Tia Zezé entra. Não acredita ou, por outra, não queria acreditar. Como tôda pessoa nervosa, não podia suportar a dúvida, precisava de certezas frenéticas, e que lhe fôssem convenientes. Sua atual “certeza frené­tica” era a inocência da sobrinha. Mas, ao ver a peque­na, — sentiu novamente a dúvida na carne e na alma; baixou a voz:
— Se houver alguma coisa — e se você está... — não quis dizer “grávida”; e continua: — Você nega, ouviu. Nega até o fim!
Deu moxoxo:
— Ih, titia! Sei lá do que é que a senhora está falando!
Já com palpitações, a velha puxa Engraçadinha:
— Vem comigo, vem!
A garôta ia repetindo:
— Gozado! Todo o mundo, hoje, cismou com a minha cara!

* * *

O Irmão Fidélis faz-lhe festa, como se ignorasse tudo:
— Como vai a nossa amiguinha?
Engraçadinha não esperava encontrá-lo ali. De pé atrás, nem retribui o cumprimento. Olha para o outro lado; e pensa: — “Tio Nonô contou pra todo o mundo, mas que se dane”. O gordo atravessou-se na frente do Irmão:
— Escuta, Engraçadinha: — repete, para êles, re­pete, o que você me disse!

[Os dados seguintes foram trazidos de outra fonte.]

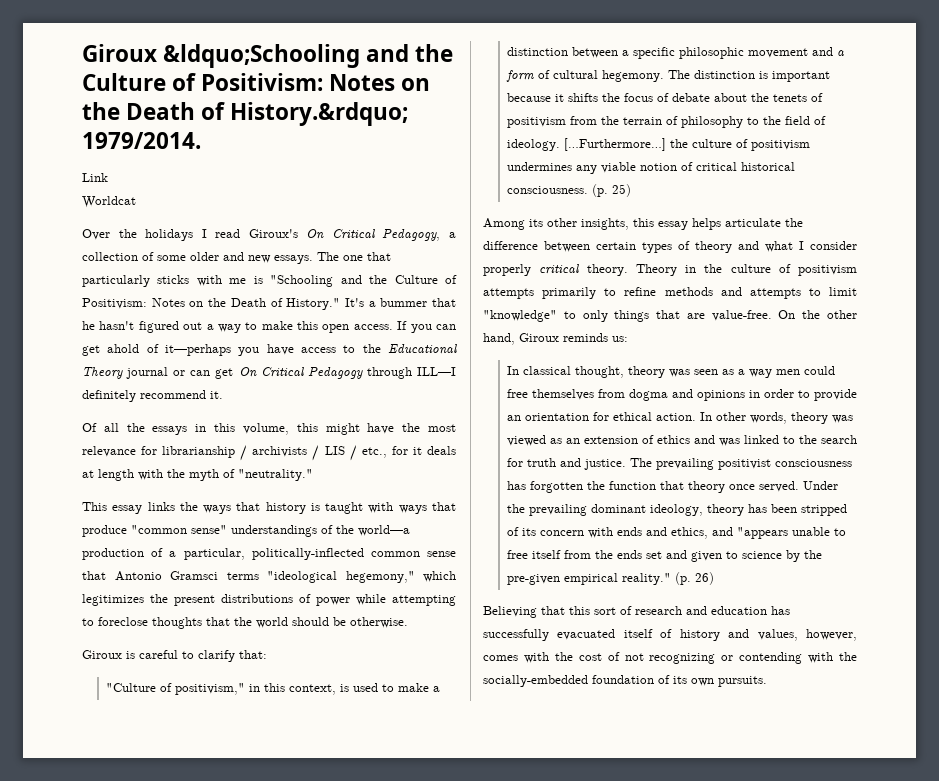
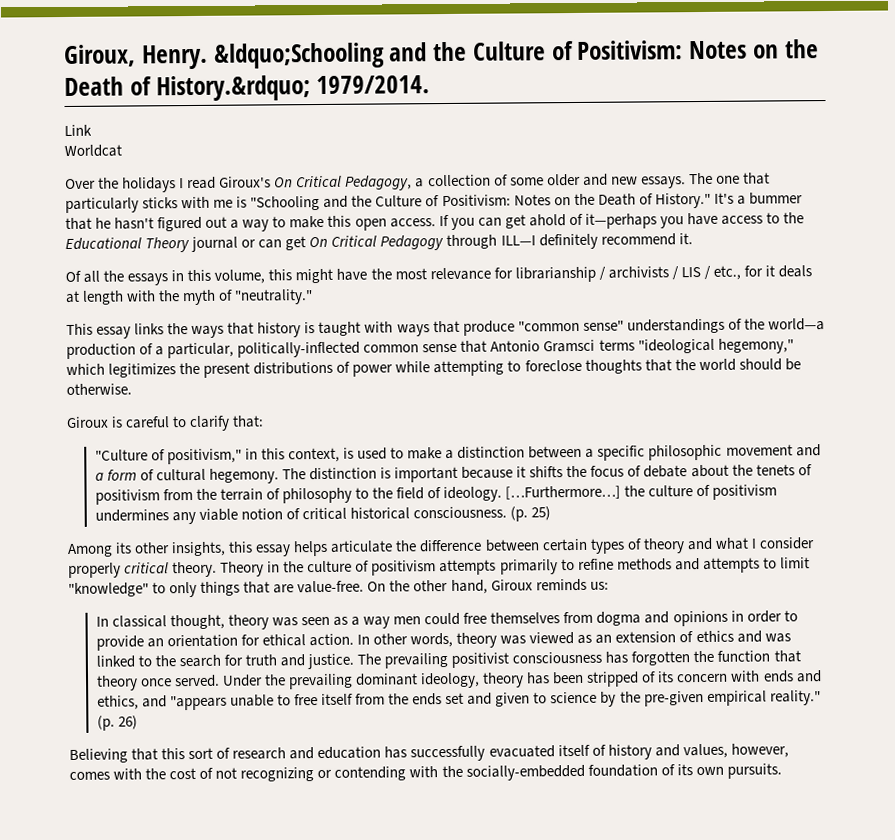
- Giroux &ldquo;Schooling and the Culture of Positivism: Notes on the Death of History.&rdquo; 1979/2014.
+ Giroux, Henry. &ldquo;Schooling and the Culture of Positivism: Notes on the Death of History.&rdquo; 1979/2014.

Tia Zezé olha êsse marido. Fecha os olhos, amaldiçoando-o, interiormente: — “Canalha!” Nenhuma resposta de Engraçadinha. Tio Nonô levanta a voz, com um comêço de fúria:
— Eu estou falando! — E mais controlado: — Você não disse, aqui, ainda agora que estava grávida? — Ergue a voz: — Disse ou não disse?
Calada, os lábios cerrados, Engraçadinha lembra-se do crioulo, operário de uma obra, que a chamara de “Gostosa”. (Só não queria pensar em Sílvio). O crioulo tinha um cabelo farto debaixo do braço.

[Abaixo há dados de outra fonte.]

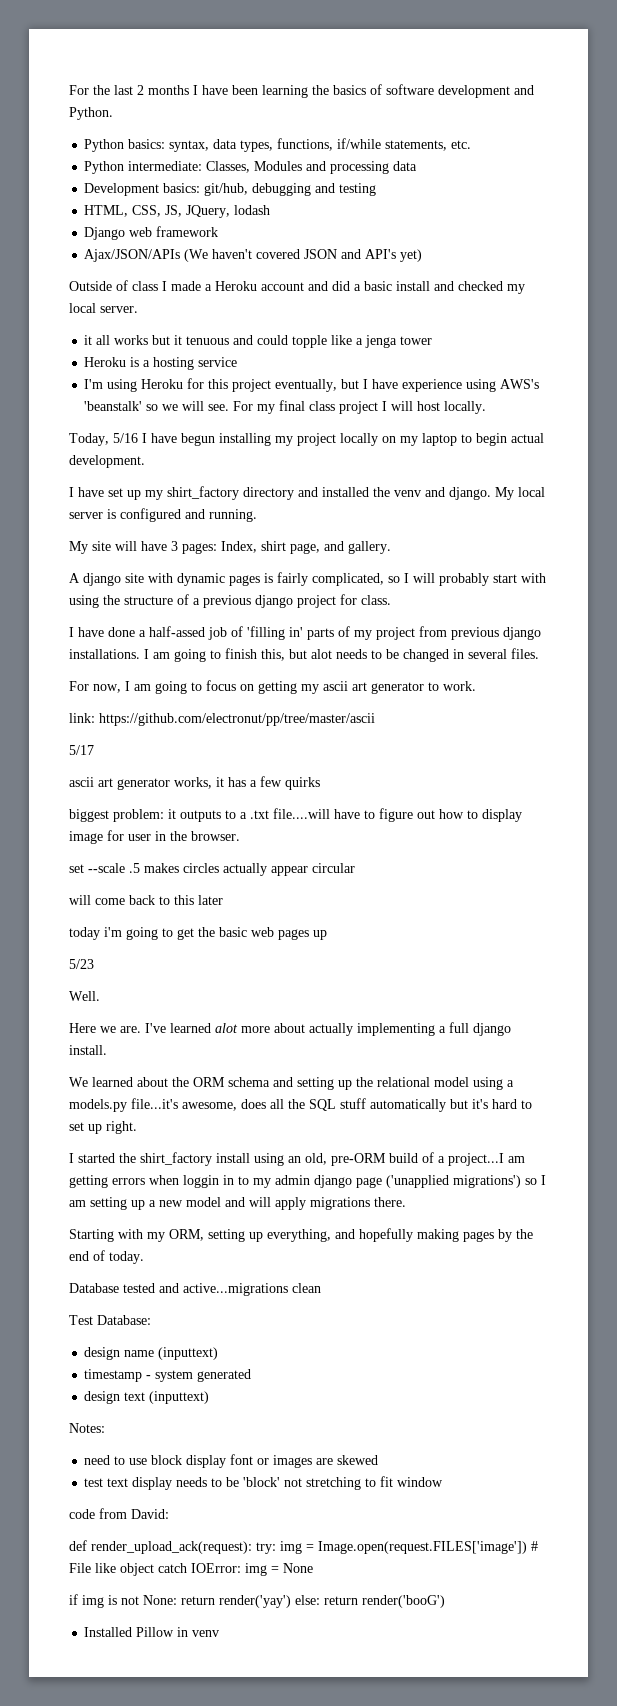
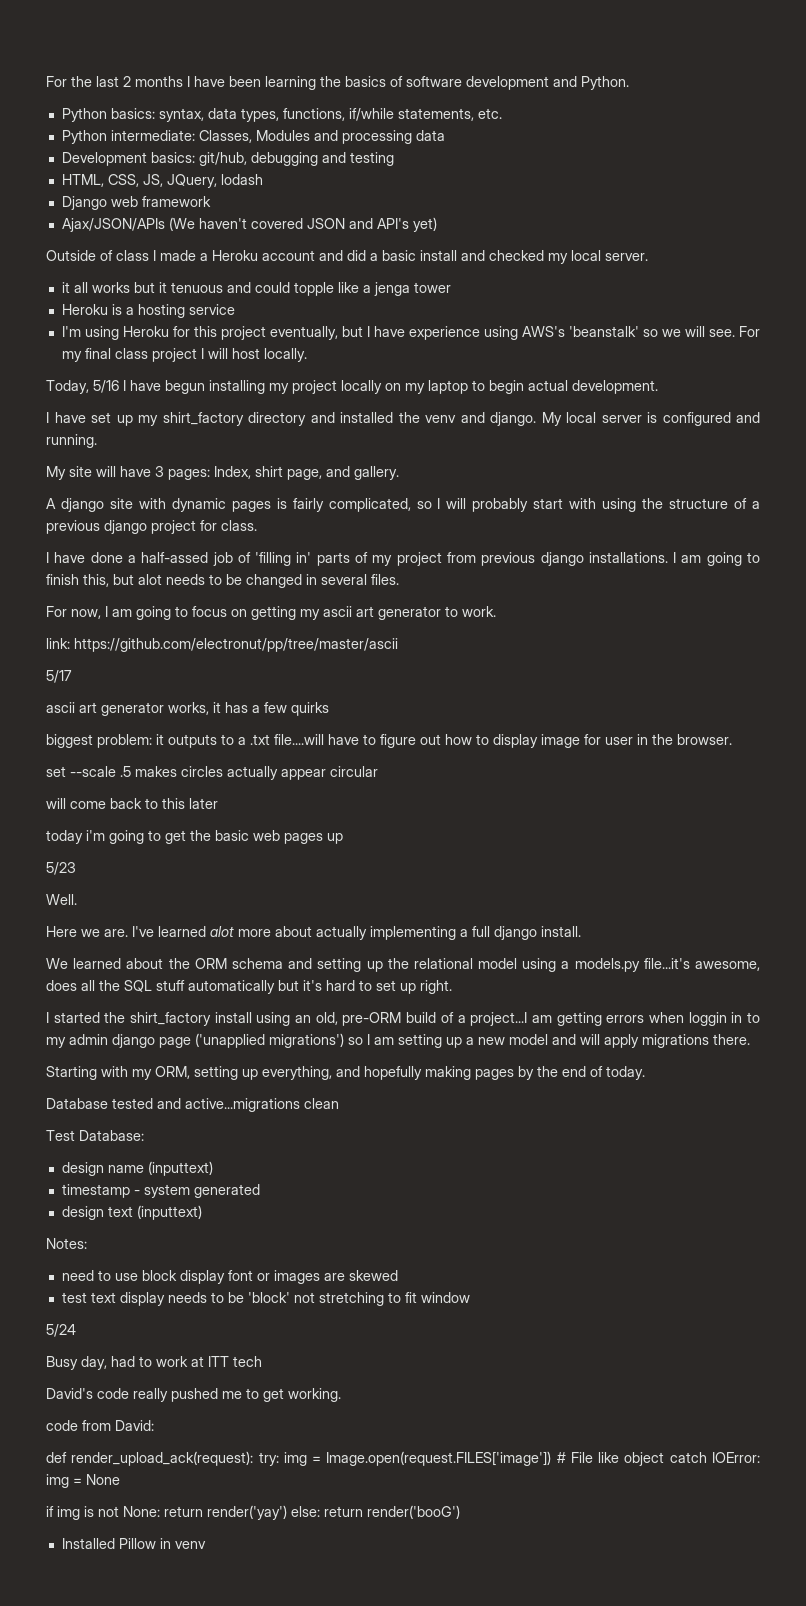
+ 5/24
+ Busy day, had to work at ITT tech
+ David's code really pushed me to get working.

A hipótese de que, de repente, ela negasse tudo, enfureceu tio Nonô. Berra:
— Fala!
Súbito a pequena vira as costas para os três. Tia Zezé pede a Deus, com tôda a violência de sua fé, que Engraçadinha negasse até morrer. Em pé, crispada, faz uma promessa: — Se Engraçadinha negasse, ela, tia Zezé ofereceria um círio do tamanho de um homem, a S. Francisco do Canindé. Tio Nonô está fora de si: — “Ah sem-vergonha!” Agarra a Sobrinha pelo braço. Então, ouve-se a voz, fina, mas vibrante, do Irmão Fidélis:
— Um momento!
Erguia uma das mãos, como se quisesse pacificar aquelas almas. Tio Nonô, meio confuso, volta-se. Numa afetação ainda maior de humildade, Irmão Fi­délis começa:
— Eu queria falar, a sós, com a nossa amiguinha. Vocês me dão licença? Tenho certeza que a mim — fala para a menina — não é Engraçadinha? — a mim ela dirá.

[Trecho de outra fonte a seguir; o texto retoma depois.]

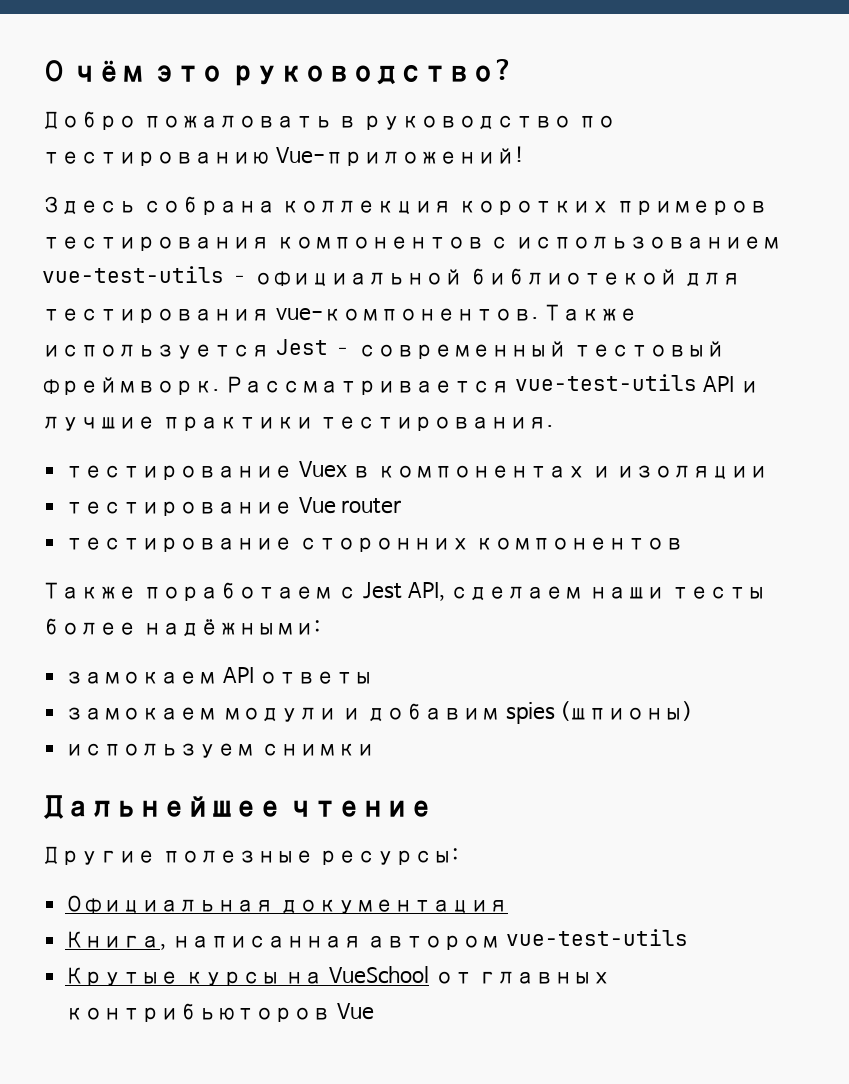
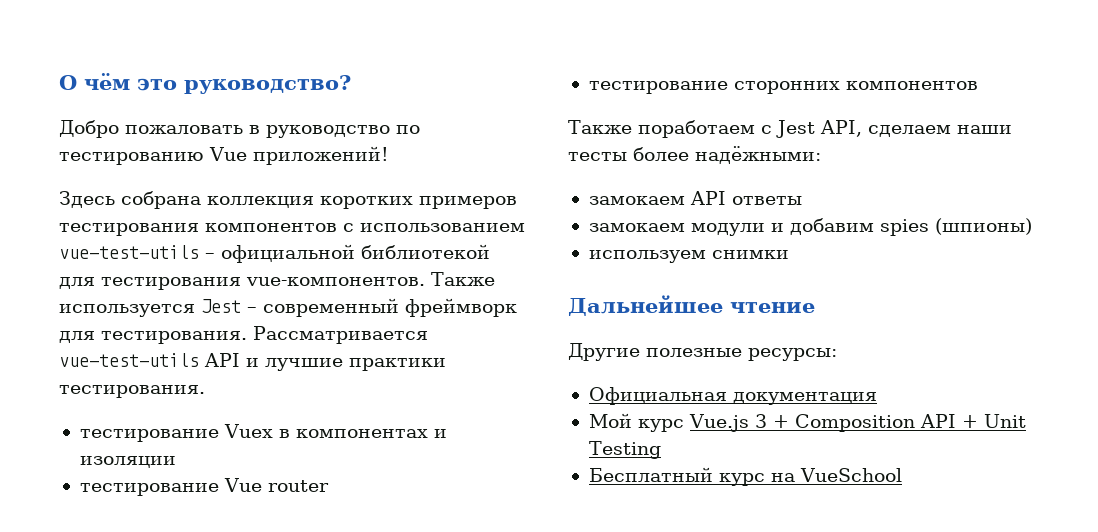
- Добро пожаловать в руководство по тестированию Vue-приложений!
+ Добро пожаловать в руководство по тестированию Vue приложений!
- Также используется Jest – современный тестовый фреймворк.
+ Также используется Jest – современный фреймворк для тестирования.
- Книга, написанная автором vue-test-utils
- Крутые курсы на VueSchool от главных контрибьюторов Vue
+ Мой курс Vue.js 3 + Composition API + Unit Testing
+ Бесплатный курс на VueSchool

Tio Nonô vacila. Irmão Fidélis leva-o para um can­to, cochicha a hipótese: — “Talvez seja mentira! Nessa idade, a virgem é meio delirante...” O outro tem um alegre e bestial espanto: — “Virgem grávida, Irmão?” Sempre em voz baixa, Irmão Fidélis explica: — “A gravidez talvez seja tão falsa como o incesto. E pode deixar, que eu arranco a confissão”. O gordo acabou saindo; mas bufava: — “Ou ela confirma ou... Vaqui­nha!” Tia Zezé o acompanha. Irmão Fidélis fecha a porta à chave. Por um momento, junto à porta, contem­pla Engraçadinha. Considerou que, de fato, a menina tinha uma maneira feia de sentar-se, separando muito os joelhos. Aproxima-se, então, e senta-se, de frente para a garota. Mas logo ergue-se. Achava que o homem sentado não alcança jamais a sua plenitude. Andando de um lado para outro, levanta a voz:
— Menina! O ser humano é incorruptível! Nada corrompe o ser humano! A corrupção é uma impossi­bilidade! Só existe o falso corrupto! O pior devasso é ainda um puro!
Dizia isso aos berros e com uma sinceridade que o apanhou de surprêsa.